I spent the day in the 19th century, working at Old World Wisconsin, so naturally, I wasn’t allowed to be wandering around with a camera. I have to admit, though, I did square off my fingers to imagine a few frames. The sky today was absolutely breathtaking. Big cumulus clouds with flat, gray bottoms were floating around as if on parade. Looking up outside St. Peter’s church, with its 1839 bell tower and cross silhouetted against these clouds was like looking at a catalog of “INSPIRATIONAL”. I remembered back to the days when I was living in Los Angeles County, CA, feeling as if I would suffocate any minute. To look across the atmosphere to the horizon was like looking into a thick bean soup. Even looking straight up would remind you of watery hot cocoa. I longed to escape the valley and take off for clearer skies. I thought I could simply ascend the mountains and be in a brighter, cleaner, more natural world, but it wasn’t that easy. Everything is Owned in California. There is hardly any open land. We did get an invitation one weekend to house-sit for a retired couple who lived on Mt. Baldy. Their home was beautiful, furnished with antiques, quiet, nestled away from the highway in the pine trees. It was good enough. I took our nine-month old daughter in the baby backpack, my Canon AE-1, and left the smoggy valley behind. There is a photograph from that weekend etched in my mind. I’ve got on my beloved hiking boots, Susan is smiling in the pack on my back, my skinny legs are striding over a boulder. I was in the throes of postpartum depression; I weighed 98 pounds, and I was nursing. My husband’s buddies called me “Tits on a Stick” behind my back. I was struggling for survival.
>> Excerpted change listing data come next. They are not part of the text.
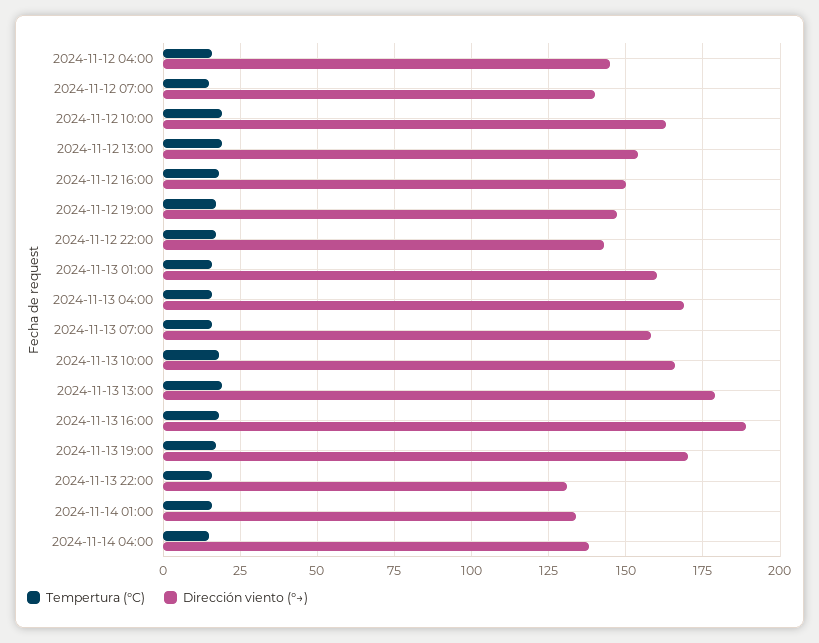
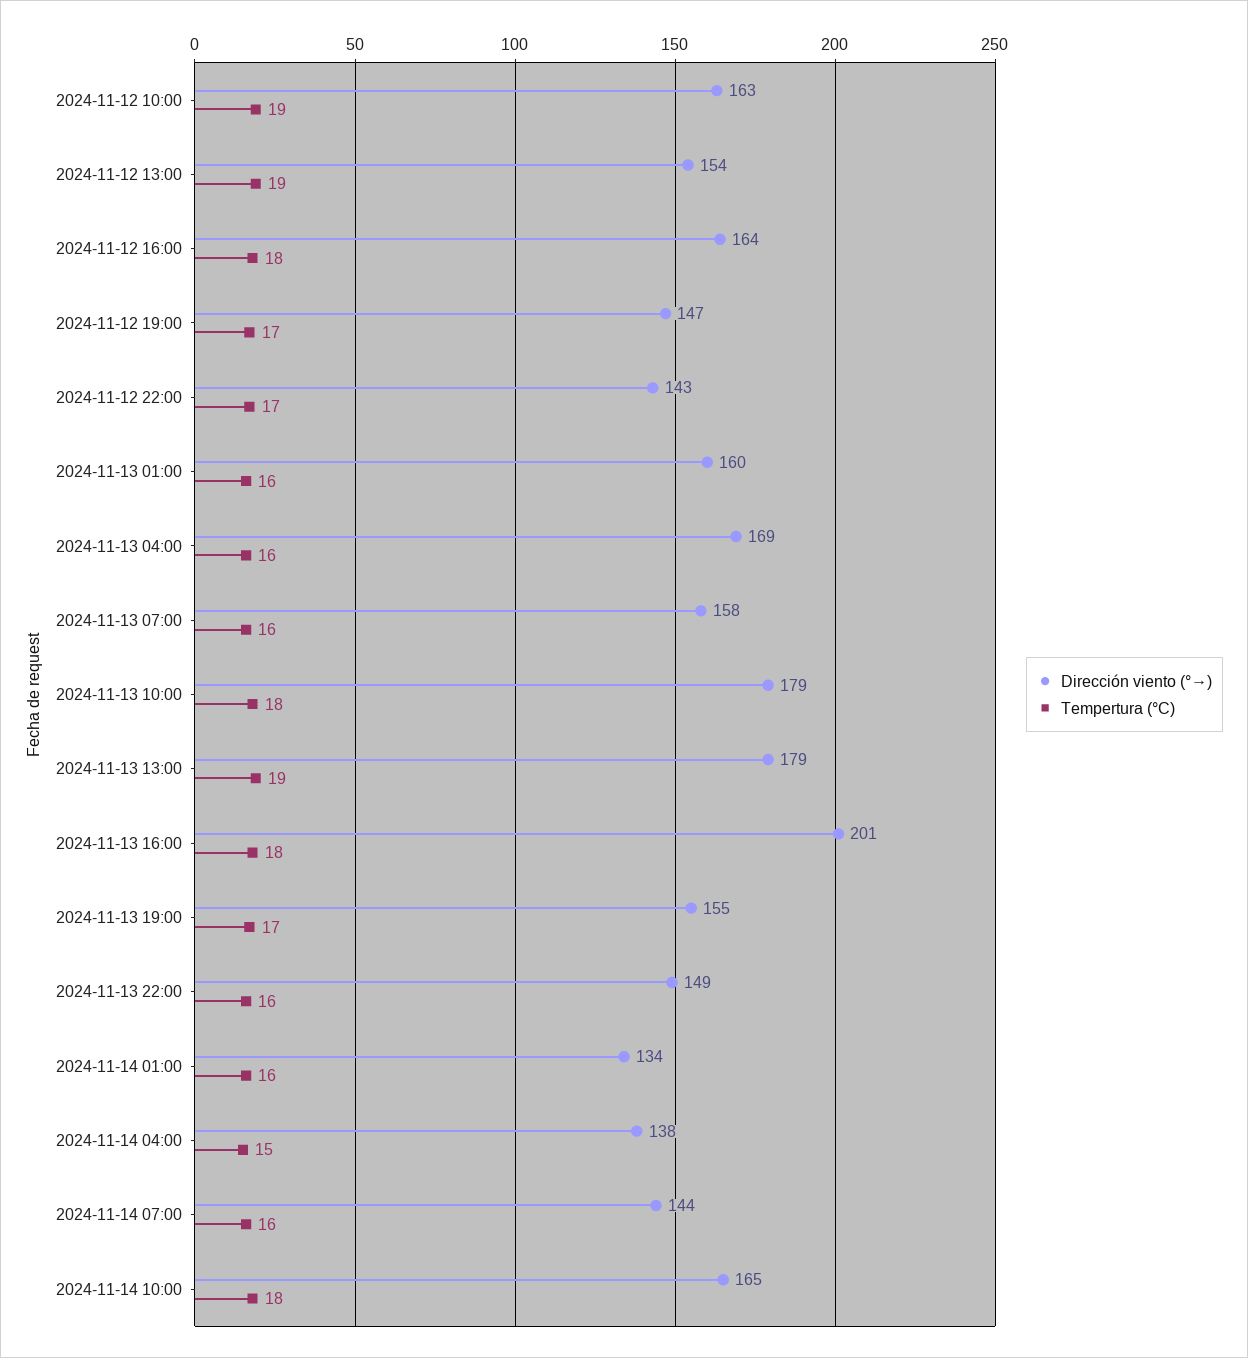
Tempertura (°C), 2024-11-12 04:00: 15 -> none
Dirección viento (°→), 2024-11-12 04:00: 145 -> none
Tempertura (°C), 2024-11-12 07:00: 15 -> none
Dirección viento (°→), 2024-11-12 07:00: 140 -> none
Dirección viento (°→), 2024-11-12 16:00: 150 -> 164
Dirección viento (°→), 2024-11-13 10:00: 165 -> 179
Dirección viento (°→), 2024-11-13 16:00: 190 -> 201
Dirección viento (°→), 2024-11-13 19:00: 170 -> 155
Dirección viento (°→), 2024-11-13 22:00: 130 -> 149
Dirección viento (°→), 2024-11-14 07:00: none -> 144
Tempertura (°C), 2024-11-14 07:00: none -> 16
Dirección viento (°→), 2024-11-14 10:00: none -> 165
Tempertura (°C), 2024-11-14 10:00: none -> 18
Some years after that, I was living in suburban Illinois, and the skies opened up over the prairie. I would wander out to open land while the kids were in school and get lost in the clouds. I remember September 11, 2001, as a clear, sunny, perfect sky day. I spent the afternoon out in the prairie after having saturated myself in the news that morning. I look to the sky when I am confused. Back in the heyday of my Christian spiritual journey, I wrote this poem:
Did I ever thank you for the sky
spread far around like an open field
piled high with moods and structures,
a playground for my soul?
This space above bids my thoughts expand
to climb the heights of an anvil-cloud
and teeter on the edge of a dazzling glare
or slide down the shafts of the sun,
To swim to the center of its lonely blue
Where I find no mist to hide me,
and lie exposed to the western wind
like a mountain braced for sunrise.
Or clad in the shroud of brooding gray,
it coaxes me to musings
far removed from the minutiae
that chains me to my life.
I search for light and openness
to shadow the bonds of earth,
exploring the vault of heaven
for its meaning and its truth.
Thanks for this cathedral speaking glory through its art.
Thank you for these eyes admitting You into my heart.